Strukturänderungen in der Bundeswehr: Das steht im Bericht der Projektgruppe
- Vierte Teilstreitkraft „Cyber- und Informationsraum“ (CIR): Zusätzlich zu den bislang bestehenden drei Teilstreitkräften Marine, Luftwaffe und Heer
- Ein operatives Führungskommando der Bundeswehr: Die beiden Führungskommandos für Einsätze im Aus- und Inland werden zusammengelegt, um die Leitung aus einer Hand zu ermöglichen
- Formung eines „Kommando Unterstützung“: Das „Kommando Unterstützung“ soll unter anderem durch die Zusammenlegung der bislang eigenständigen Streitkräftebasis sowie des Sanitätsdienstes entstehen. Führen soll die Sanität ein „Chief Medical Officer“
- Luftfahrtamt der Bundeswehr: wird der Luftwaffe als Teilstreitkraft unterstellt
- Gründung von vier regionalen Personalzentren: Im Personalwesen sollen die regionalen Personalzentren dem Personalamt der Bundeswehr unterstellt werden, um die Reaktionsfähigkeit im Ernstfall zu erhöhen
- Mobile Verwaltungselemente in militärischen Strukturen: Sogenannte „Embedded Support Organisations“ (ESO) sollen die Wehrverwaltung und die Truppe besser verzahnen
- Gründung „Abteilung Fachaufgaben Bundeswehr“: um die Streitkräfte von sogenannten bundeswehrgemeinsamen Aufgaben zu entlasten
- Nun dem Heer unterstellt: Die Truppengattungen Feldjäger und ABC-Abwehr sollen dem Heer unterstellt werden. Ebenso das Kommando für die Zivil-Militärische Zusammenarbeit (CIMIC) sowie das Wachbataillon in Berlin, das dem Feldjägerwesen zugeordnet wird. Auch die Heimatschutzkräfte werden dem Heer unterstellt.

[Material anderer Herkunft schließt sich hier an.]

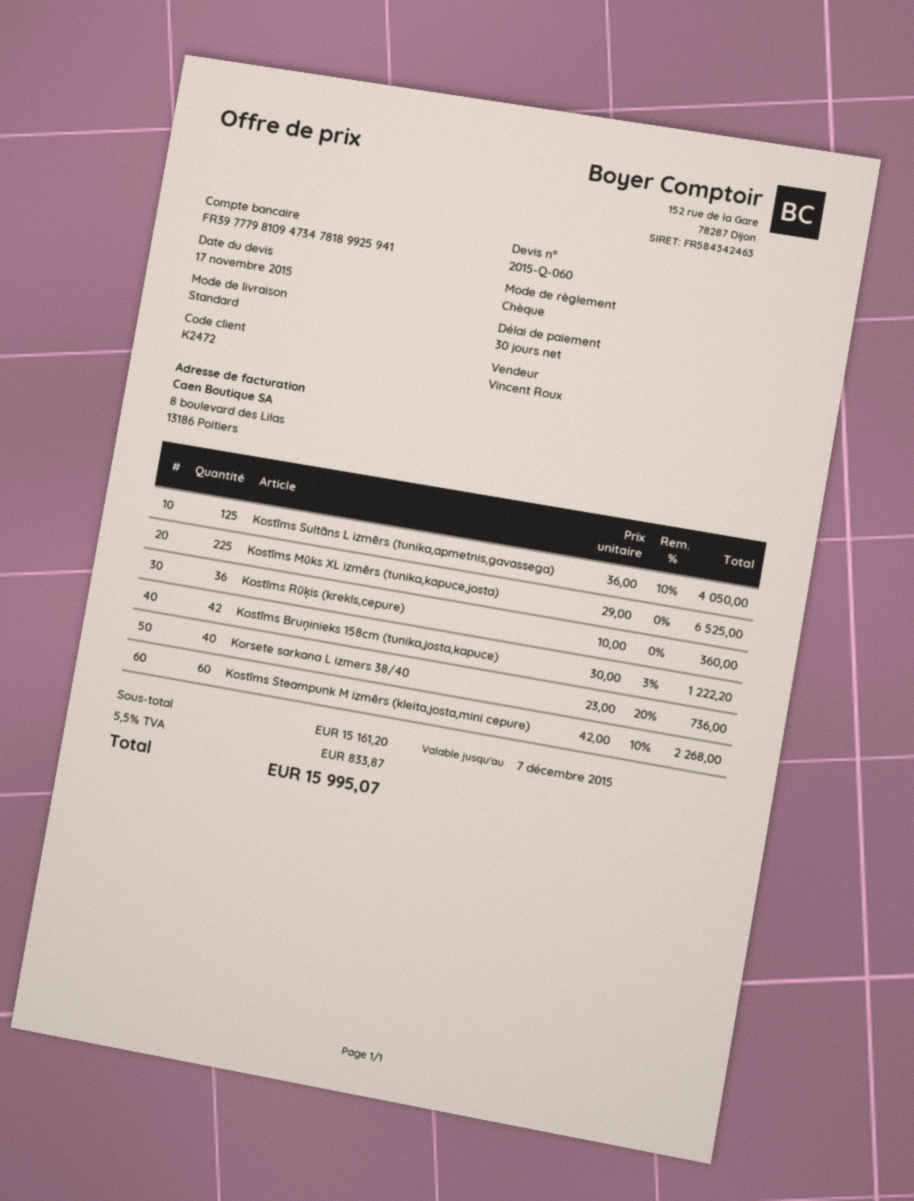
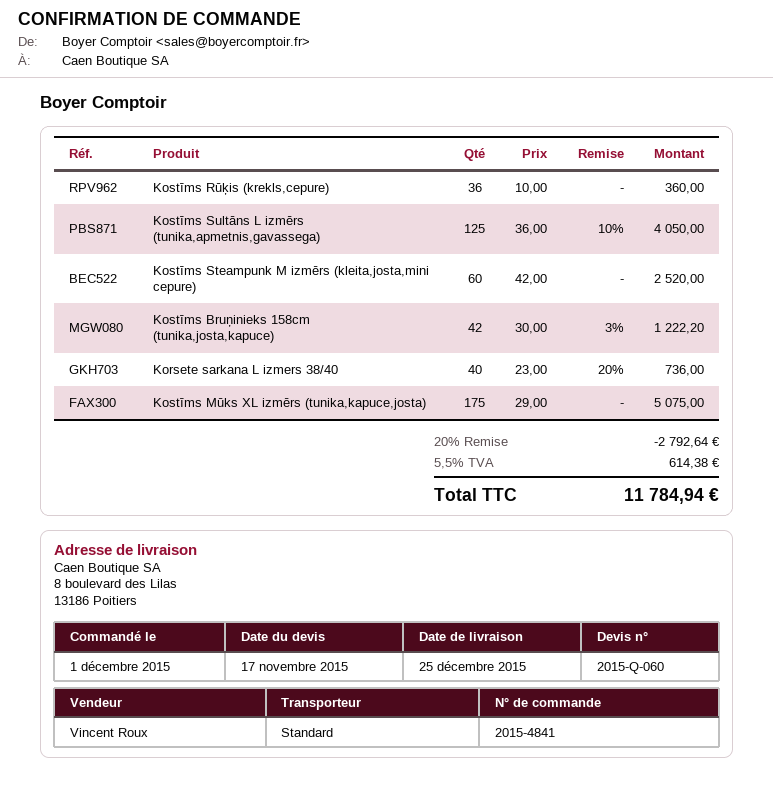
Kostīms Mūks XL izmērs (tunika,kapuce,josta): 225 x 29.00 = 6525.00 -> 175 x 29.00 = 5075.00
Kostīms Steampunk M izmērs (kleita,josta,mini cepure): 60 x 42.00 - 10% = 2268.00 -> 60 x 42.00 = 2520.00
discount: none -> 20% = 2792.64
tax: 5.5% = 833.87 -> 5.5% = 614.38
total: 15995.07 -> 11784.94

Quelle: Business Insider unter Bezugnahme auf das Bundeswehr-Dokument der Projektgruppe
Meine news
Neustrukturierung der Bundeswehr: Möglichkeit zur Wiedereinführung der Wehrpflicht?
Das Beschaffungsamt bleibt indes in seiner Struktur unverändert, soll durch 70 Einzelmaßnahmen jedoch schneller handlungsfähig gemacht werden. Und auch im zivilen Organisationsbereich will man den Fokus auf Kriegstüchtigkeit legen: Demnach habe man den Aufbau von „Strukturen zur Wiederaufnahme der verpflichtenden Einberufung zum Grundwehrdienst“ geschaffen, also die grundsätzliche Möglichkeit, eine eventuell wieder eingeführte Wehrpflicht auch umzusetzen, wie der Experte Thomas Wiegold in seinem Blog Augen geradeaus analysiert.

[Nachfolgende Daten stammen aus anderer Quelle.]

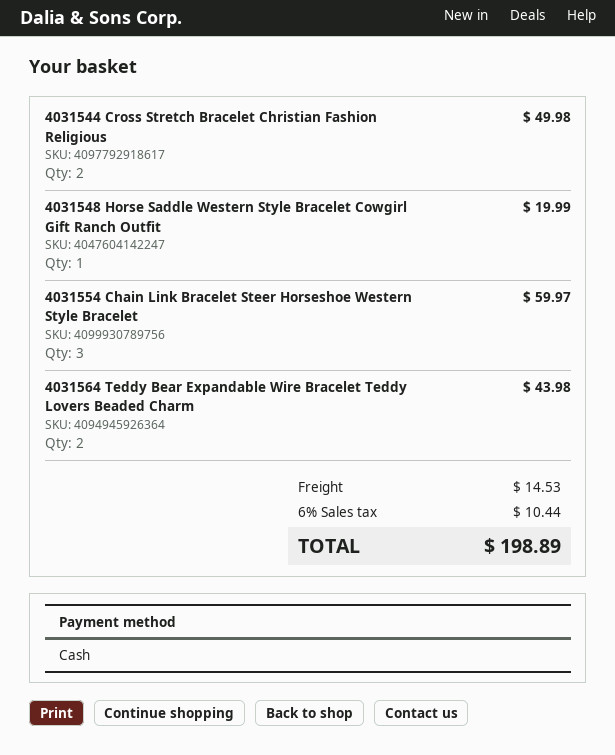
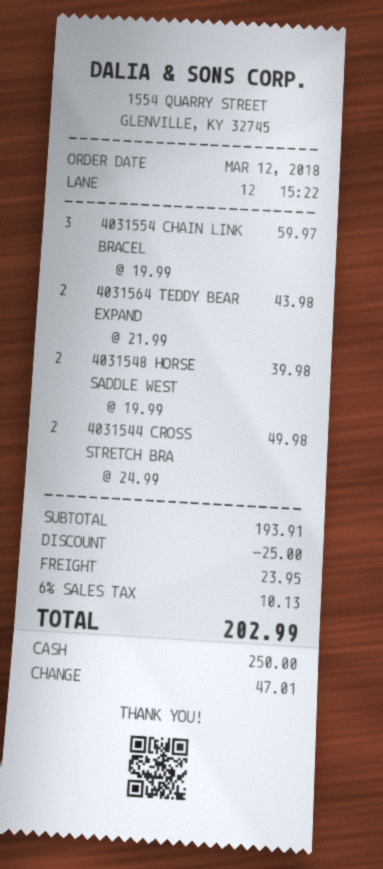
4031548 Horse Saddle Western Style Bracelet Cowgirl Gift Ranch Outfit: 1 for 19.99 -> 2 for 39.98
discount: none -> 25.00
shipping: 14.53 -> 23.95
tax: 6% = 10.44 -> 6% = 10.13
total: 198.89 -> 202.99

Die Entscheidung des Verteidigungsministers über die Neustrukturierung der Bundeswehr soll bis Anfang April stehen. Im Anschluss sollen Konzepte mit konkreten Zeitlinien erarbeitet werden, die bis 1. Oktober 2024 an den Generalinspekteur Breuer und Verteidigungs-Staatssekretär Nils Hilmer gehen. Pistorius steht indes künftig noch vor weiteren Herausforderungen. Wie interne Berechnungen des Verteidigungsministeriums zeigen, klafft in der Bundeswehr in vier Jahren eine Finanzlücke von 56 Milliarden Euro.